Don’t require airlines to conduct a government function
The Bush administration is proposing that airlines and cruise lines collect biometric fingerprints of departing foreign passengers.
The 9/11 Commission called for a biometric entry-exit system to identify possible terrorists at U.S. borders, but the cost should not be thrust upon the airlines, already reeling from rising fuel costs. The cost of the war in Iraq should not impede the government's ability to protect the nation from terrorism.

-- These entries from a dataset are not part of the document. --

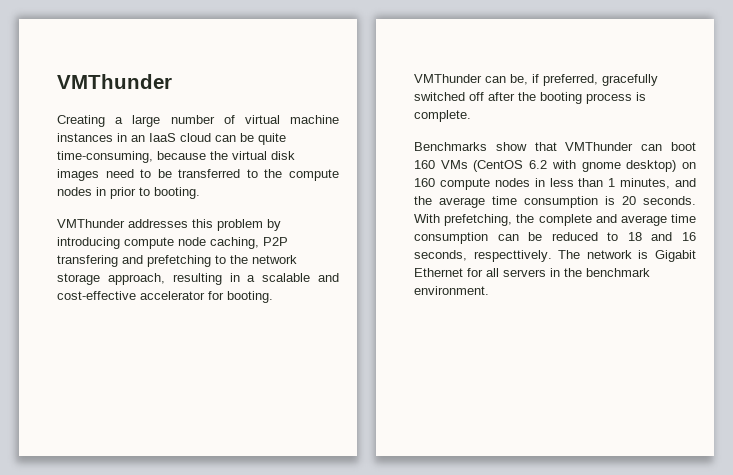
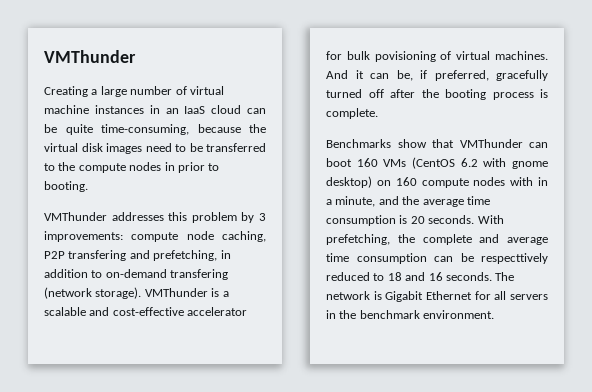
[57,237,120,249] introducing -> [259,213,266,221] [44,231,123,242] 3 improvements:
[147,255,297,267] [57,273,240,285] prefetching to the network storage approach, resulting in -> [153,250,231,261] [44,269,229,280] [44,287,220,299] prefetching, in addition to on-demand transfering (network storage). VMThunder is
[227,291,273,303] [414,74,482,83] booting. VMThunder -> [346,51,548,62] [326,70,364,79] bulk povisioning of virtual machines. And it
[414,92,465,101] switched -> [326,89,362,98] turned
[534,178,671,189] in less than 1 minutes, -> [510,177,548,186] [326,196,376,207] with in a minute,
(543, 236) none -> [481,253,548,264] respecttively
[414,250,552,262] seconds, respecttively. -> [445,272,492,281] seconds.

The Department of Homeland Security has used the biometric fingerprinting system, called US-VISIT for U.S. Visitor and Immigrant Status Indicator Technology, to identify nearly 100 million people entering the country since 2004. After many delays, Congress created a June 2009 deadline for DHS to implement the program to identify departing foreign visitors. According to the congressional measure, failure to do so would result in delays for South Korea to join the Visa Waiver Program, which would be an untimely blow to Hawaii's tourism expectations.
The exit information is important because it would allow the government to know who neglected to leave the country on time. Some of the Sept. 11, 2001, hijackers had remained in the United States after their visas expired.
The Bush administration's current proposal would require commercial airlines and cruise-line operators to collect the biometric fingerprints from departing international travelers and send them to DHS. They already supply the government with outgoing travelers' biographical information.
The requirement, announced yesterday, does not specify where airlines must collect the fingerprints -- check-in counters, departure gates or elsewhere. It only directs the airlines to provide them to the government within 24 hours after the visitor leaves the United States.
Government officials estimate that collecting biometric fingerprints will cost airlines and cruise lines $2.7 billion over 10 years, but that is low-balling it. A report by the Government Accountability Office, the investigative arm of Congress, has put the cost at $3 billion, and industry officials say it would be more like $3.5 billion. By comparison, Congress will have allocated more than $600 billion for Iraq operations through the 2008 fiscal year.
"This is ludicrous," Doug Lavin, regional vice president of the International Air Transport Association, told the Washington Post. "We can't afford anything in the billions to support a program that should be a government program." In addition to the cost, Lavin said the process would result in "delayed departures, missed connections here and around the world."
Homeland Security Secretary Michael Chertoff blames the airlines for trying to obstruct the system. "If we don't have US-VISIT air exit by this time next year," he said, "it will only be because the airline industry killed it."
The real blame, of course, would be the war in Iraq, which has been a major distraction from combatting international terrorists inside our borders.